# Digit Recognition - using NN and CNN (Pytorch) 
> Classify digit images using Neural Network and Convolutional Neural Network. 

- toc: false 
- badges: true
- comments: false
- categories: [jupyter, pytorch, neuralnetwork, convolutionalneuralnetwork]
- author: Venkataramani, Suja

## Overview


## Method

We use MINST dataset which is a dataset of handwritten digits black and white images which have been centred,  normalised to a standard size of 28 X 28 pixels.

PyTorch is deeplearning framework based on Torch, developed by Facebook. Tensorflow is another such framework developed by Google. Keras a is wrapper framework for Tensorflow with simpler interface more suitable for smaller datasets. for a comparison between these frameworks, read [this](https://towardsdatascience.com/keras-vs-pytorch-for-deep-learning-a013cb63870d).

In this blog we will use PyTorch to build our deep learning models. Let's install the cpu version using:  

pip install torch==1.7.1+cpu torchvision==0.8.2+cpu torchaudio===0.7.2 -f https://download.pytorch.org/whl/torch_stable.html



In [37]:
# Import packages.
import torch
import torchvision
from torchvision import datasets, transforms
from torch.utils.data import DataLoader
from PIL import Image
import matplotlib.pyplot as plt
from torch import nn, optim
from torch.nn import Linear, ReLU, Sequential, Conv2d, MaxPool2d
import torch.nn.functional as func

### What is a tensor?

Tensor is a n-dimentional array data structure used to store numbers with which mathmematical operations can be performed for machine learning. In Pytorch Tensors are build on GPUs which makes tensor computations such as slicing, mathematical operations extremely efficient. 

[DataCamp](https://www.datacamp.com/community/tutorials/investigating-tensors-pytorch)  

Input to the neural network in the form of a tensor. Normally images are in the format (H, W, C), these will need to be first converted into a tensor of the format (B, C, H, W) where 
    B = Number of Images (batch)  
    C = number of colour channels (Black and white = 1, colour = 3)  
    H = Height of the image  
    W = Width of the image


In [38]:
# "tranforms" method aids image tranformations. A set of tranformations can be chained together using Compose.

# ToTensor converts a numpy image array of (H, W, C) in the range (0, 255) in to a tensor of (C, H, W) in the range (0, 1)

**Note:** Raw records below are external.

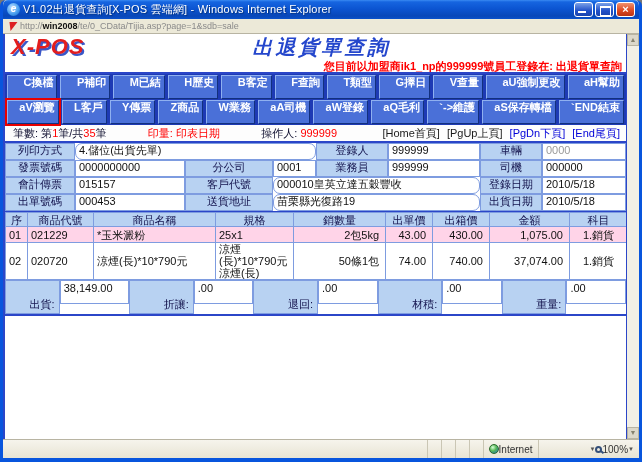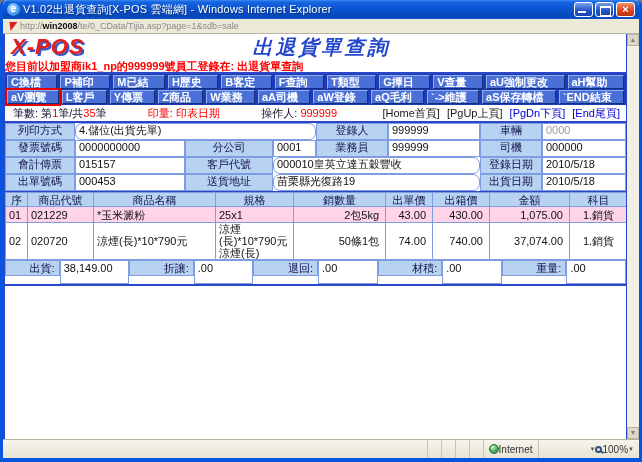--- a/index.html
+++ b/index.html
@@ -50,7 +50,7 @@
     text-shadow:2px 2px 0 #3a57c8; letter-spacing:1px; }
   .page-title { position:absolute; left:12px; right:0; text-align:center; font-family:"DejaVu Serif","Liberation Serif",serif;
     font-size:20px; font-weight:bold; font-style:italic; color:#2547cc; letter-spacing:3px; }
-  .login-notice { height:13px; padding-right:4px; color:#f00; font-size:11px; font-weight:bold; }
+  .login-notice { height:13px; text-align:right; padding-right:4px; color:#f00; font-size:11px; font-weight:bold; }
 
   
   .toolbar { background:#1e3ab4; border-top:2px solid #2b46c8; padding:1px 2px; display:flex; gap:3px; }

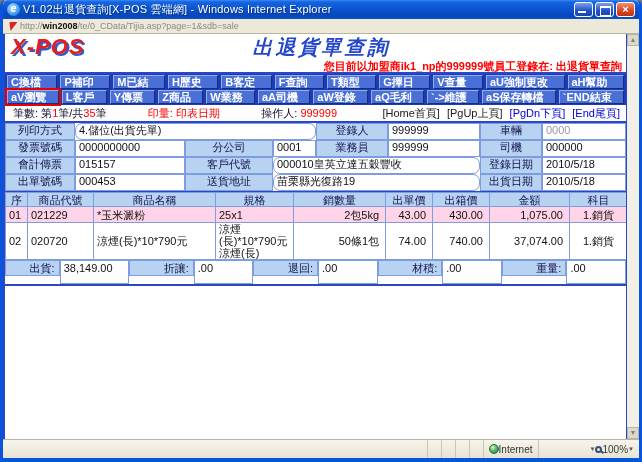--- a/index.html
+++ b/index.html
@@ -55,8 +55,8 @@
   
   .toolbar { background:#1e3ab4; border-top:2px solid #2b46c8; padding:1px 2px; display:flex; gap:3px; }
   .toolbar + .toolbar { border-top:none; padding-top:0; }
-  .tbtn { flex:1 1 auto; background:#4a70d8; color:#fff; font-size:11px; font-weight:bold; text-align:left;
-    line-height:13px; height:14px; padding:0 3px; white-space:nowrap; cursor:pointer;
+  .tbtn { flex:1 1 auto; background:#4a70d8; color:#fff; font-size:11px; font-weight:bold; text-align:right;
+    line-height:13px; height:24px; padding:0 3px; white-space:nowrap; cursor:pointer;
     border:1px solid #8fb0f0; border-right-color:#12307e; border-bottom-color:#12307e; }
   .tbtn.active { box-shadow:0 0 0 2px #e80000; position:relative; z-index:2; }
 

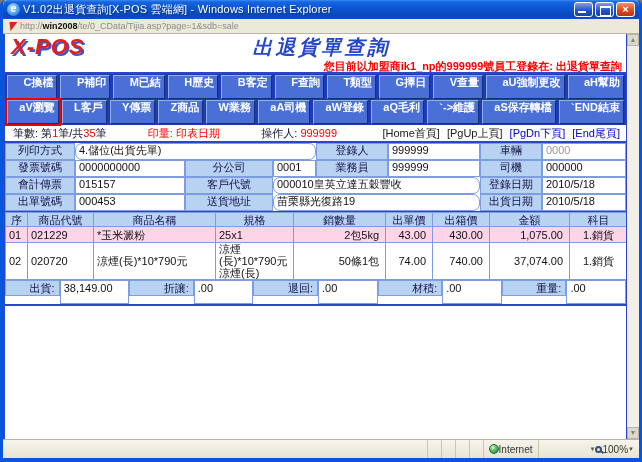--- a/index.html
+++ b/index.html
@@ -88,7 +88,7 @@
   
   .totals { display:flex; border-bottom:2px solid #2b46c8; }
   .tp { flex:1; display:flex; }
-  .tp .tl { flex:0 0 52%; background:#b8d2f2; color:#13134d; text-align:right; padding:0 4px;
+  .tp .tl { flex:0 0 52%; background:#b8d2f2; color:#13134d; text-align:right; padding:16px 4px;
     border:1px solid #7e9ce0; height:16px; line-height:14px; }
   .tp:first-child .tl { flex-basis:44%; }
   .tp .tv { flex:1; background:#fff; border:1px solid #7e9ce0; padding:0 3px; height:24px; line-height:14px; }

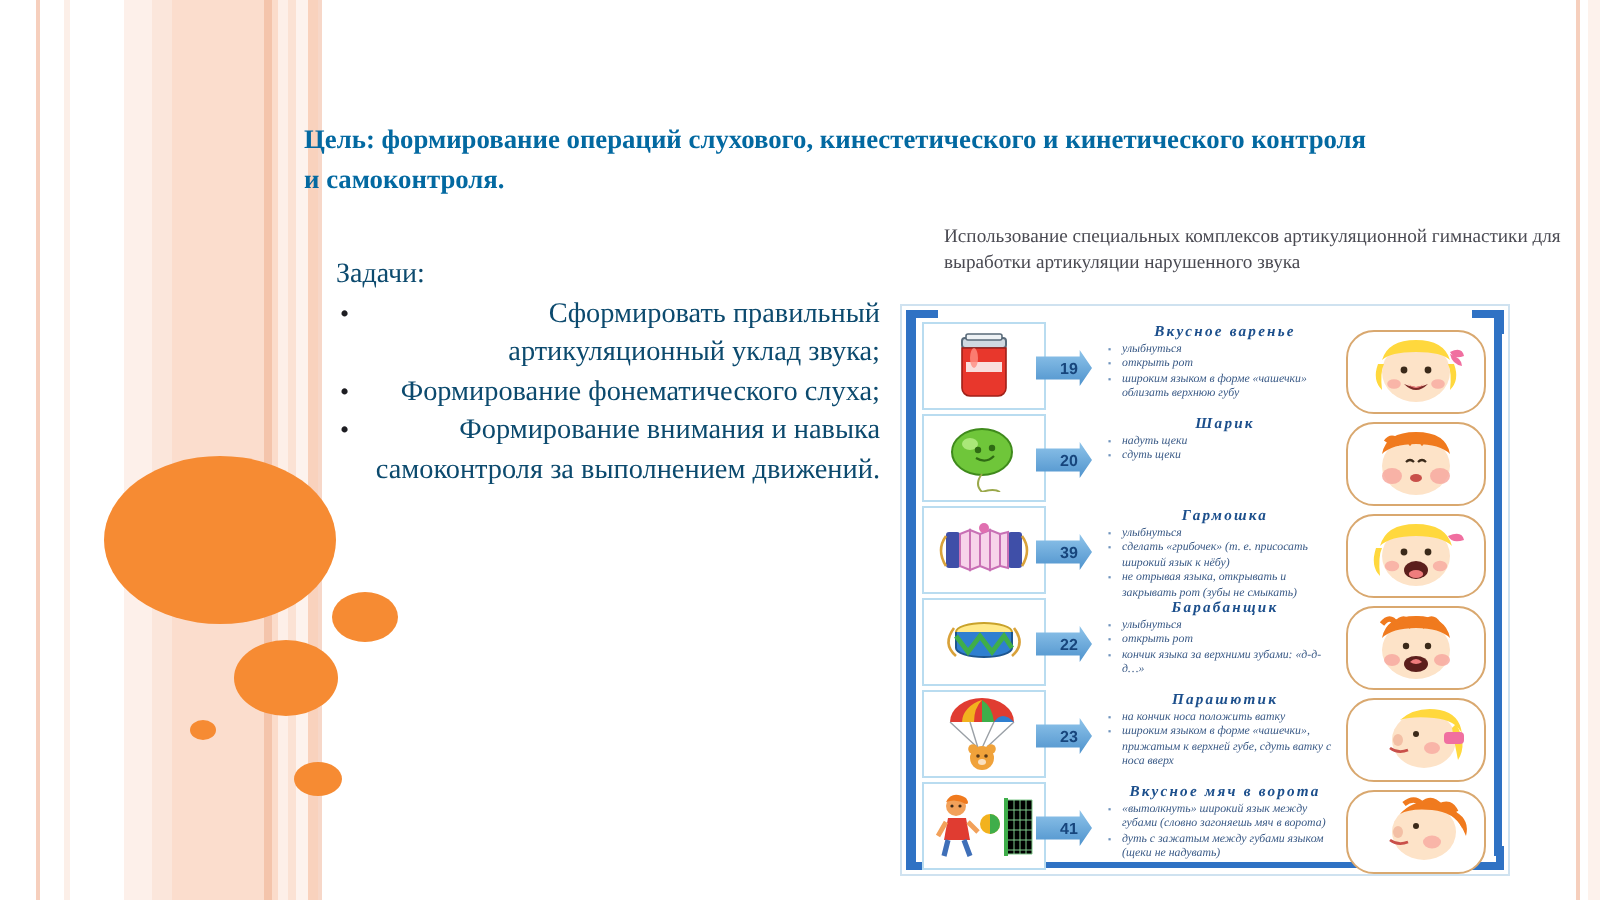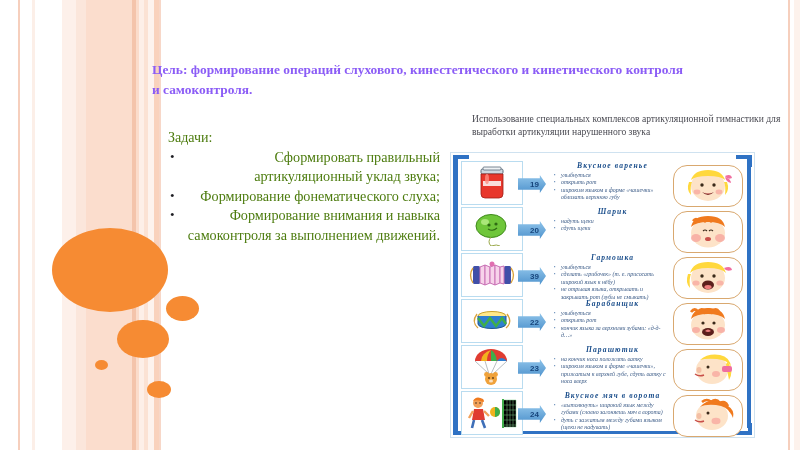--- a/index.html
+++ b/index.html
@@ -36,7 +36,7 @@
   
   .goal{
     position:absolute;left:152px;top:60px;width:540px;
-    color:#8b5cf6;font-weight:bold;font-size:13.4px;line-height:20px;
+    color:#0369a1;font-weight:bold;font-size:13.4px;line-height:20px;
   }
   
   .tasks{position:absolute;left:168px;top:128px;width:272px;color:#4d7c0f;}

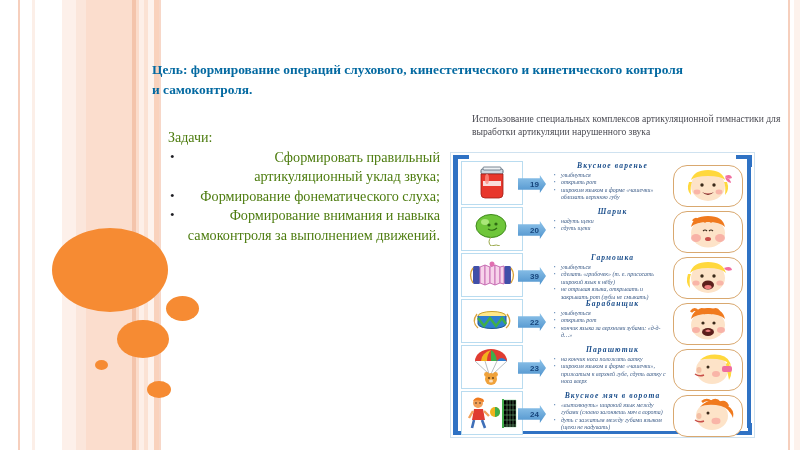--- a/index.html
+++ b/index.html
@@ -39,7 +39,7 @@
     color:#0369a1;font-weight:bold;font-size:13.4px;line-height:20px;
   }
   
-  .tasks{position:absolute;left:168px;top:128px;width:272px;color:#4d7c0f;}
+  .tasks{position:absolute;left:168px;top:128px;width:272px;color:#0c4a6e;}
   .tasks .head{font-size:14px;line-height:19px;margin-bottom:1px;}
   .tasks ul{list-style:none;margin:0;padding:0;text-align:right;}
   .tasks li{

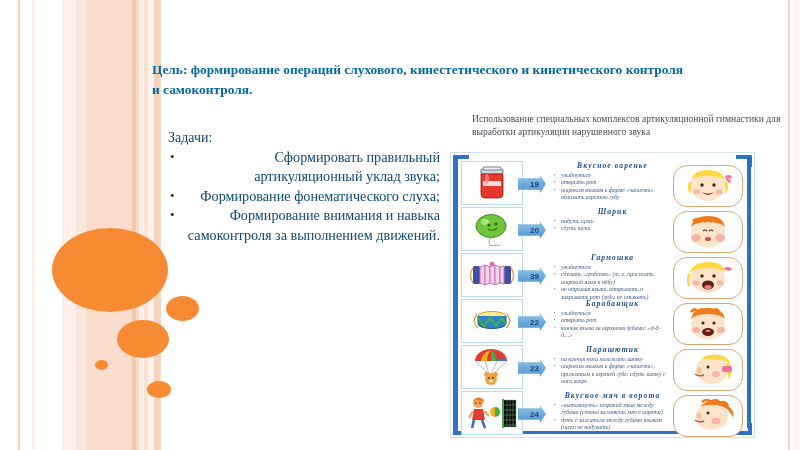--- a/index.html
+++ b/index.html
@@ -386,7 +386,7 @@
         </div>
         <div class="num">
           <span class="arrow"></span>
-          <span>24</span>
+          <span>41</span>
         </div>
         <div class="txt">
           <div class="ex-title">Вкусное мяч в ворота</div>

# Normalize method accepts mean and std deviation as input. For every channel performs (image - mean)/std. this arranges all the numbers of the channel within the same range and reduces the skews in input data dute to different ranges of numbers.
transform_step = transforms.Compose([transforms.ToTensor(), transforms.Normalize((0.5,), (0.5,))])

# TorchVision.datasets has the most commonly used deep learning datasets available for easy download. All datasets have common interface of tranform. train=True gets the training data (60,000 samples), train=False gets test data (10,00 samples).
train_data = datasets.MNIST(root='./data/mmist_train', download=True, train=True, transform=transform_step)
test_data = datasets.MNIST(root='./data/minst_test', download=True, train=False, transform=transform_step)

# DataLoader creates a iterable batches of data in order to aid with training a nn model. Setting shuffle to True results in a random suffled batch of images.
train_data_loader = DataLoader(train_data, batch_size=32, shuffle=True)
test_data_loader = DataLoader(test_data, batch_size=32, shuffle=True)

In [None]:
images, labels = iter(train_data_loader).next()

In [None]:
# Squeeze function is used to remove single dimension from an array. Tensor images have the channel in the beginning and these need to be removed. before displaying.
print("Before squeeze", images[0].numpy().shape)
print("After squeeze", images[0].numpy().squeeze().shape)

In [None]:
# Let's look at a few images.
plt.figure(figsize=(10,10))

plt.subplot(221), plt.imshow(images[0].numpy().squeeze());
plt.subplot(222), plt.imshow(images[1].numpy().squeeze());
plt.subplot(223), plt.imshow(images[2].numpy().squeeze());
plt.subplot(224), plt.imshow(images[3].numpy().squeeze());

### Deep Neural Network

Deep neural network is a stacked set of nodes with more than one layer between the input and output. Suppose we have a multiple linear regression porblem to solve:

y = a + bx1 + cx2

where x1 and x2 are the inputs, a is the bias, y is the expected value and b and c are the co-efficients we are trying to learn from the machine learning model.

At the beginning, b and c - also called a weights are assigned random values. The inputs are passed to a node, a bias is assinged which is unrelated to the inputs x1 and x2. The values are combined and passed to an activation function - which decides if the output. The predicted y is then compared with the expected y and the error is calculated. 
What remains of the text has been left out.